* **Exercise goal**
Print the lines that start the entries and continue through the one holding "Were Beautiful H591", please, exactly and with the pictures omitted.

Supplied data: Begin

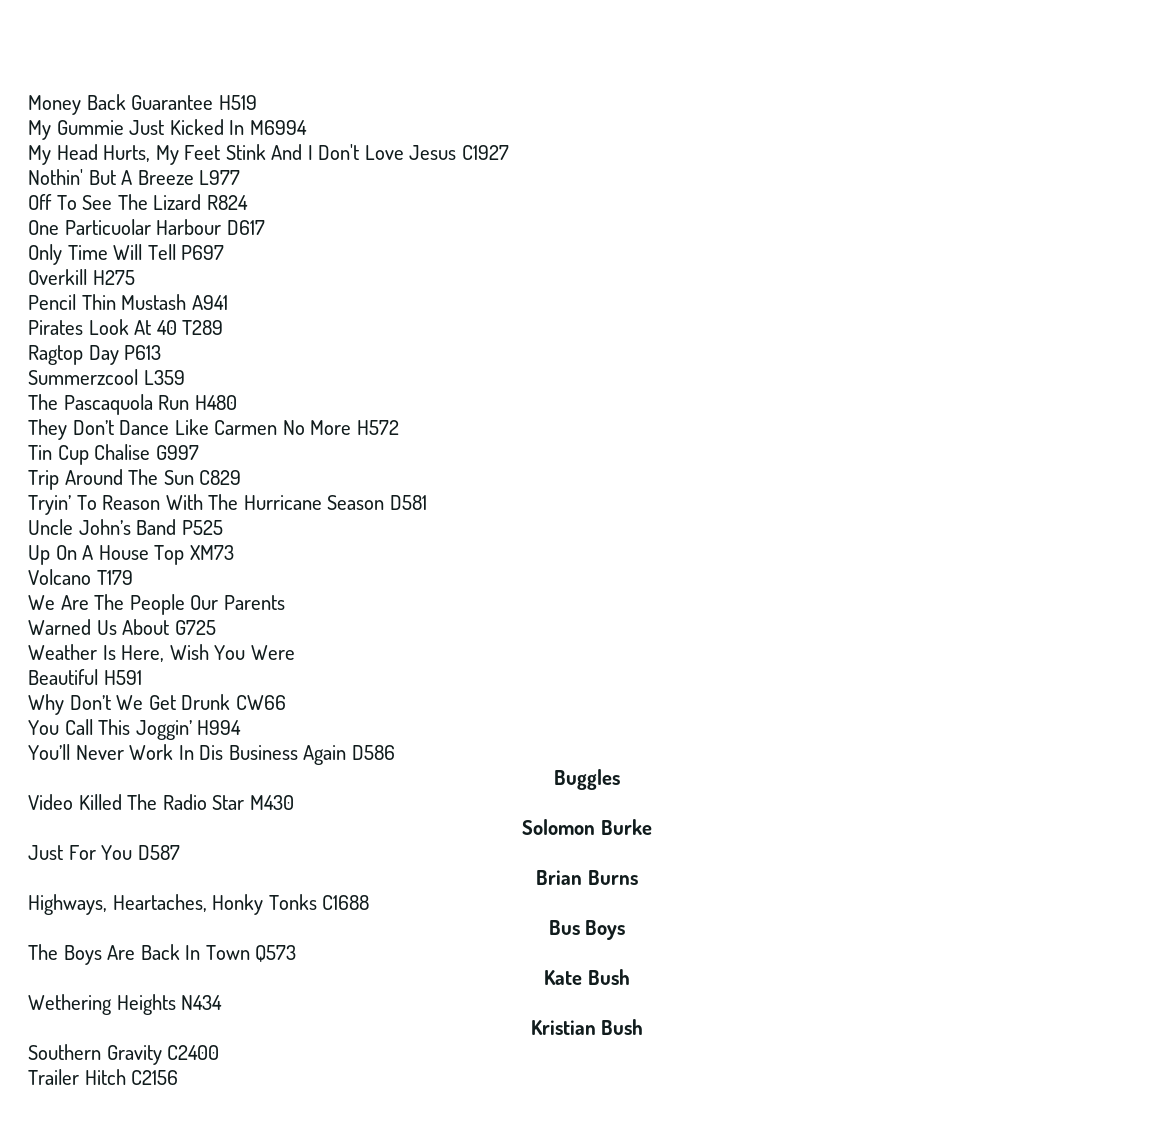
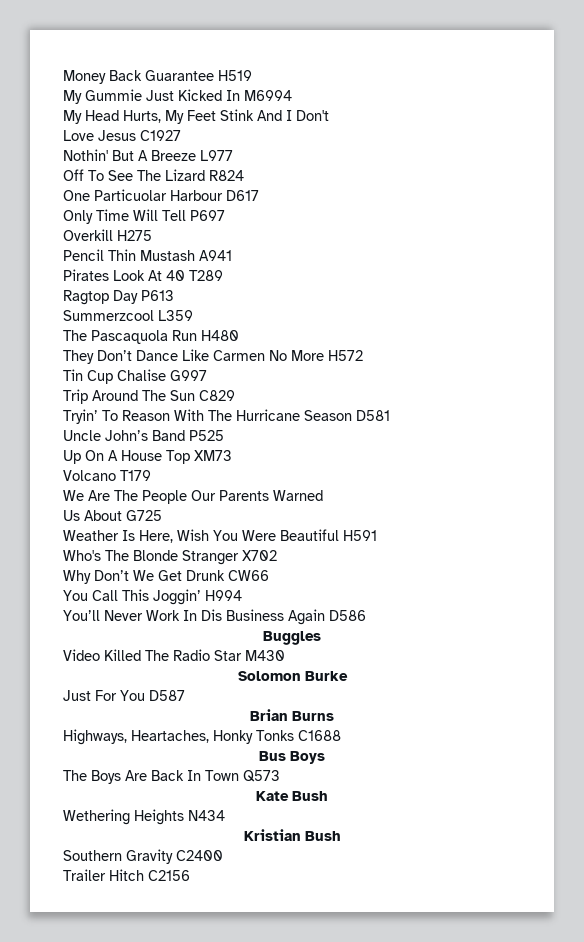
- My Head Hurts, My Feet Stink And I Don't Love Jesus C1927
+ My Head Hurts, My Feet Stink And I Don't
+ Love Jesus C1927
- We Are The People Our Parents
- Warned Us About G725
+ We Are The People Our Parents Warned
+ Us About G725
- Weather Is Here, Wish You Were
- Beautiful H591
+ Weather Is Here, Wish You Were Beautiful H591
+ Who's The Blonde Stranger X702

Supplied data: End

* **Output for this exercise**
- My Head Hurts, My Feet Stink And I Don't Love Jesus C1927
+ My Head Hurts, My Feet Stink And I Don't
+ Love Jesus C1927
- We Are The People Our Parents
- Warned Us About G725
+ We Are The People Our Parents Warned
+ Us About G725
- Weather Is Here, Wish You Were
- Beautiful H591
+ Weather Is Here, Wish You Were Beautiful H591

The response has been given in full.